• Required work:
Search the records for "text" and copy each line that holds it.

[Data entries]
★ ★ ★ ★ ★
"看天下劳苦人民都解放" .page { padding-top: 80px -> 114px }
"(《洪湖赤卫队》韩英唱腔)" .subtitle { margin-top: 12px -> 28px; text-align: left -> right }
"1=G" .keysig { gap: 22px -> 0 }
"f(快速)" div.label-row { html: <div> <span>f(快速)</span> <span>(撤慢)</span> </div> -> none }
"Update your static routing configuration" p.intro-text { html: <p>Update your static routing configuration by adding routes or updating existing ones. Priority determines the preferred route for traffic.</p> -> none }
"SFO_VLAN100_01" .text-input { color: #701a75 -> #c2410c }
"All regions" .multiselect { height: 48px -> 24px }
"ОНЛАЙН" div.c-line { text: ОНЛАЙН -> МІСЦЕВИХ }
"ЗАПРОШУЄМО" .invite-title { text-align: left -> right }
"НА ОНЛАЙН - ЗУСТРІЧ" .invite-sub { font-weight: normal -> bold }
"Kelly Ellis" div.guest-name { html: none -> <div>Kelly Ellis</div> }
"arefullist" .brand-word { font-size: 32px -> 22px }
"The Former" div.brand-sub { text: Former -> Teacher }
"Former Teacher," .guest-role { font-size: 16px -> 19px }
★ ★ ★ ★ ★
• Task result:
"(《洪湖赤卫队》韩英唱腔)" .subtitle { margin-top: 12px -> 28px; text-align: left -> right }
"Update your static routing configuration" p.intro-text { html: <p>Update your static routing configuration by adding routes or updating existing ones. Priority determines the preferred route for traffic.</p> -> none }
"SFO_VLAN100_01" .text-input { color: #701a75 -> #c2410c }
"ОНЛАЙН" div.c-line { text: ОНЛАЙН -> МІСЦЕВИХ }
"ЗАПРОШУЄМО" .invite-title { text-align: left -> right }
"The Former" div.brand-sub { text: Former -> Teacher }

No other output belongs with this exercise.